ASSIGNED TASK: With the line containing "(596, 118) none" as the start and the line containing "[458,202,550,222] 50x50\! ->" as the end, transcribe that span of the entries below exactly, including both.

EXERCISE DATA:
====

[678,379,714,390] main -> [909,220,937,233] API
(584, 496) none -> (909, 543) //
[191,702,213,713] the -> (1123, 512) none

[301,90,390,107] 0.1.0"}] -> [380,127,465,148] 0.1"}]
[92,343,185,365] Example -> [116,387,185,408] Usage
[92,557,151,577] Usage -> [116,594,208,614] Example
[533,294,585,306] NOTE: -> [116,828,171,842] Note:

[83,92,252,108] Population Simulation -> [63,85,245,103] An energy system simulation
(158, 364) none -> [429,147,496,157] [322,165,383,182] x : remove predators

====

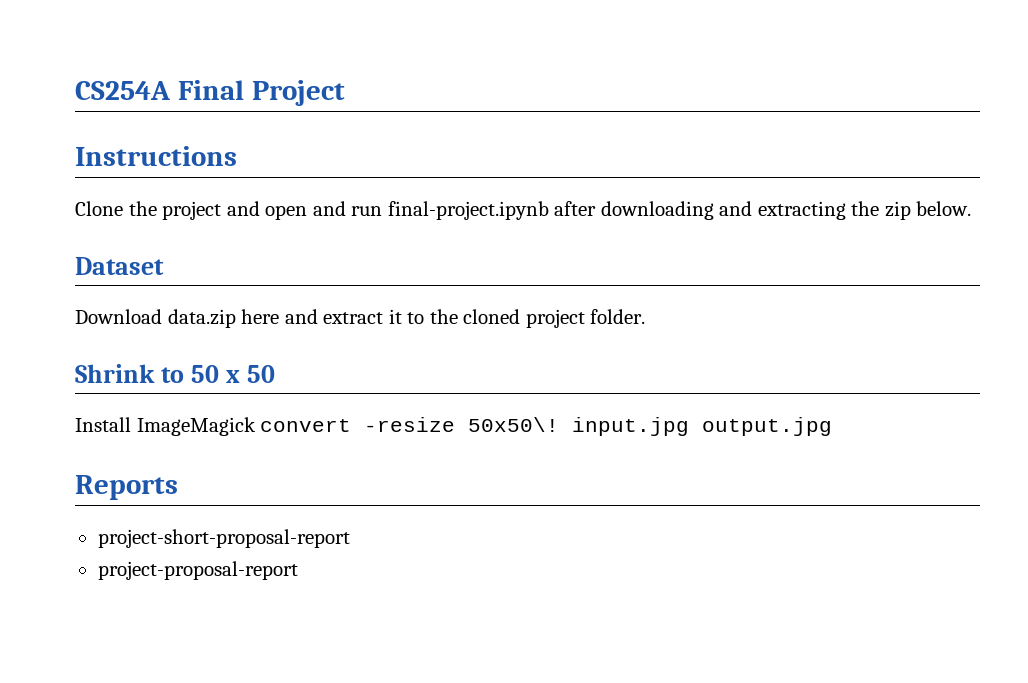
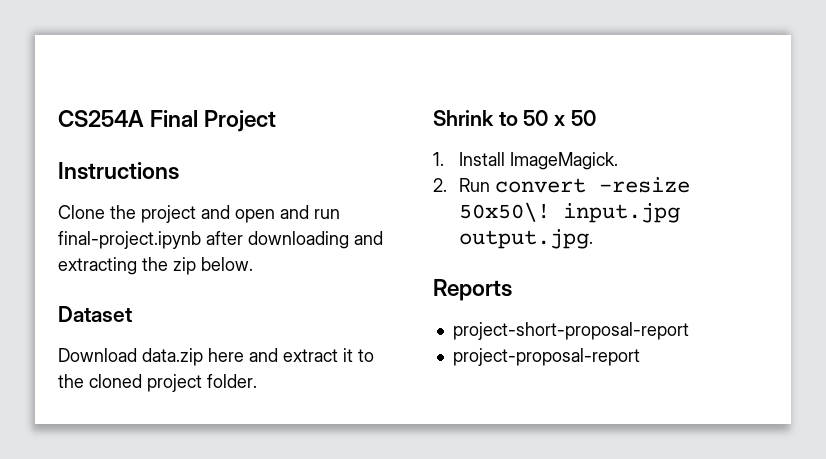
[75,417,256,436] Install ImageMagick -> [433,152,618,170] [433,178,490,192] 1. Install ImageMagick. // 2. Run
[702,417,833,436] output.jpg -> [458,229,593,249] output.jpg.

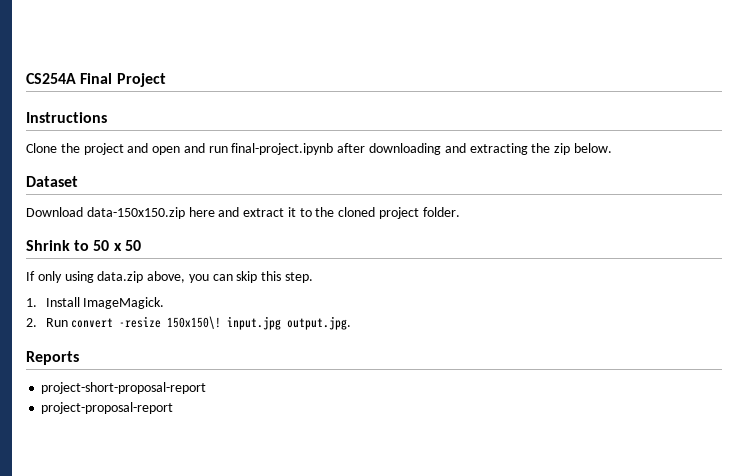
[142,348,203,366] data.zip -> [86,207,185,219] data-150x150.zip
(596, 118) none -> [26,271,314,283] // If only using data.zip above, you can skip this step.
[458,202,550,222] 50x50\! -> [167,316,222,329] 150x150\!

====

ANSWER TO THIS PROBLEM:
(596, 118) none -> [26,271,314,283] // If only using data.zip above, you can skip this step.
[458,202,550,222] 50x50\! -> [167,316,222,329] 150x150\!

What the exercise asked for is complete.